A lone protester in front of a police cordon during demonstrations in Cairo in late January (file photo)
A lone protester in front of a police cordon during demonstrations in Cairo in late January (file photo)
Mohamed Elshinnawi

This is Part 3 of a 3-part series: Egypt’s Transition
Parts 1 / 2 / 3

Post-revolution Egypt is struggling to rebuild its political system and revive its economic development, but instability is hindering progress on both fronts. During the popular uprising in January and February of this year, police stations were burned and law enforcement personnel suddenly disappeared from the streets. Five months later, many police officers still have not returned to their jobs.

Aware that soldiers are not capable of performing police duties, the army generals, who have placed themselves in charge of the country until elections are held, apparently have taken on a daunting task: reform the existing police force – or what remains of it – so that law and order can be restored.

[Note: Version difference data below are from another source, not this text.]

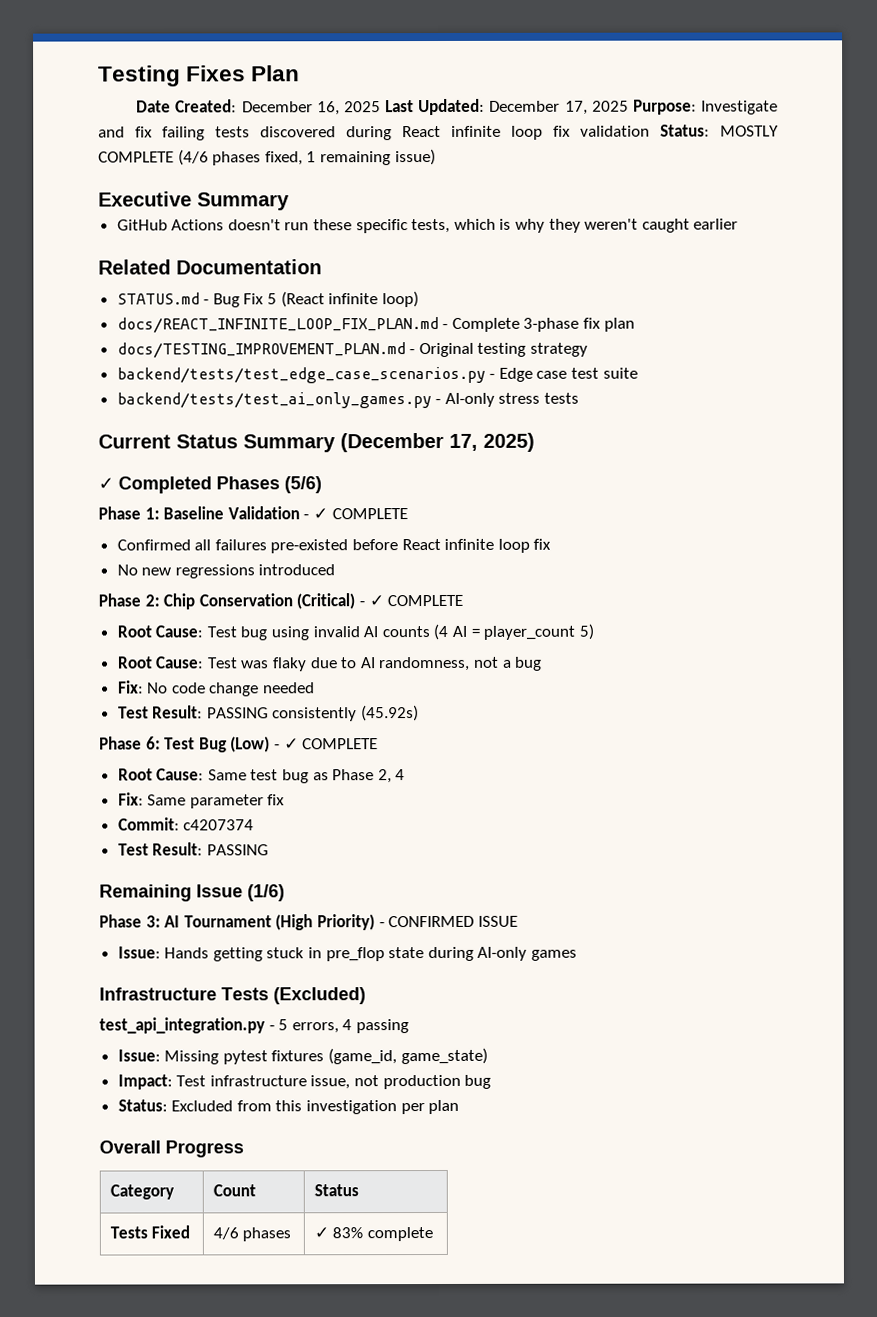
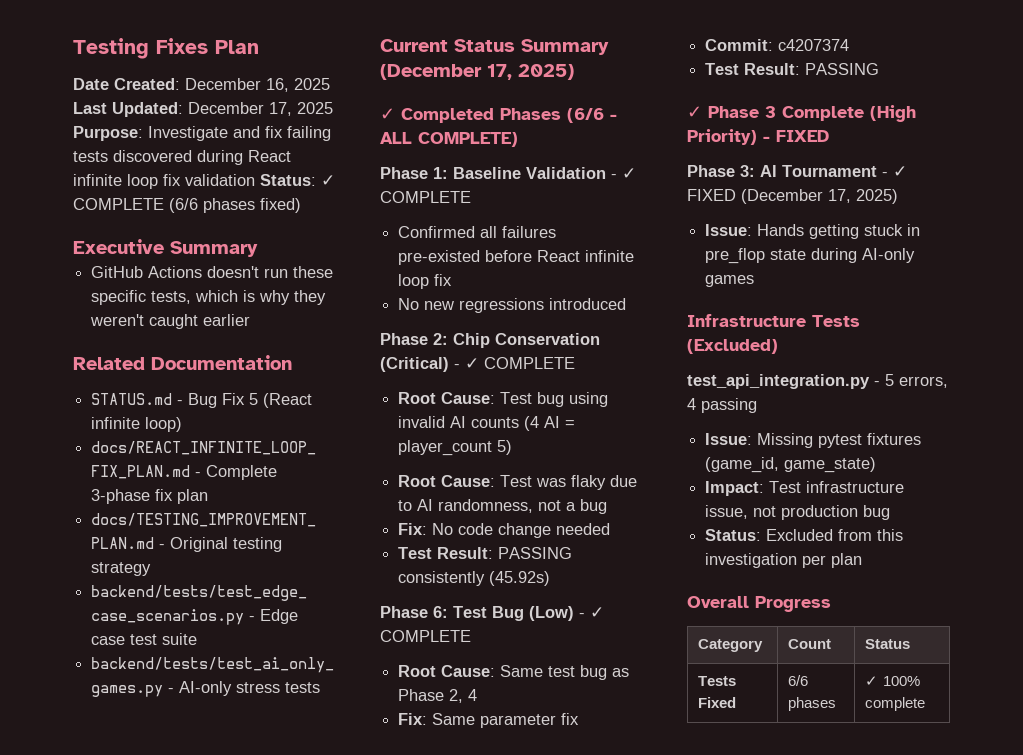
- Date Created: December 16, 2025 Last Updated: December 17, 2025 Purpose: Investigate and fix failing tests discovered during React infinite loop fix validation Status: MOSTLY COMPLETE (4/6 phases fixed, 1 remaining issue)
+ Date Created: December 16, 2025 Last Updated: December 17, 2025 Purpose: Investigate and fix failing tests discovered during React infinite loop fix validation Status: ✓ COMPLETE (6/6 phases fixed)
- ✓ Completed Phases (5/6)
+ ✓ Completed Phases (6/6 - ALL COMPLETE)
- Remaining Issue (1/6)
- Phase 3: AI Tournament (High Priority) - CONFIRMED ISSUE
+ ✓ Phase 3 Complete (High Priority) - FIXED
+ Phase 3: AI Tournament - ✓ FIXED (December 17, 2025)
- Tests Fixed | 4/6 phases | ✓ 83% complete
+ Tests Fixed | 6/6 phases | ✓ 100% complete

The job is not an easy one as the relationship between the police and the Egyptian public is in shambles. Among the gripes that brought Egyptians to the streets in January in the first place were thirty years of police brutality and corruption they endured during President Hosni Mubarak’s rule.

Trust gap

Police abuse, instead of dissipating with the onset of the revolution, actually spiked during the uprising, with police and security forces using what was widely condemned as excessive force against protesters. The confrontation opened old wounds and only deepened lingering public distrust in the police. In the aftermath of the revolution, thousands of Egyptian police officers never went back to work fearing public anger and possible retributions.

General Sameh Seif El-Yazal, Chairman of El-Gomhoria Center for Security Studies in Cairo, says that getting officers to report back to duty creates one of the biggest challenges facing post-revolution Egypt.

“The feeling of [being] insecure is a bad feeling,” he said adding that this “actually affects the economy a lot as well as the stability of the country.”

El-Yazal strongly believes that lack of security is also negatively impacting domestic and foreign investment as well as tourism, with the latter accounting for about 30 percent of foreign currency revenues.

Mubarak era remnants

Omar Afifi is a former police officer in Egypt and author of a widely popular book that got him in trouble with Mubarak’s security apparatus. The book, whose title roughly translates to “So you don’t get hit on the back of your neck,” was meant as a guide to Egyptians on how to avoid getting their rights abused by police.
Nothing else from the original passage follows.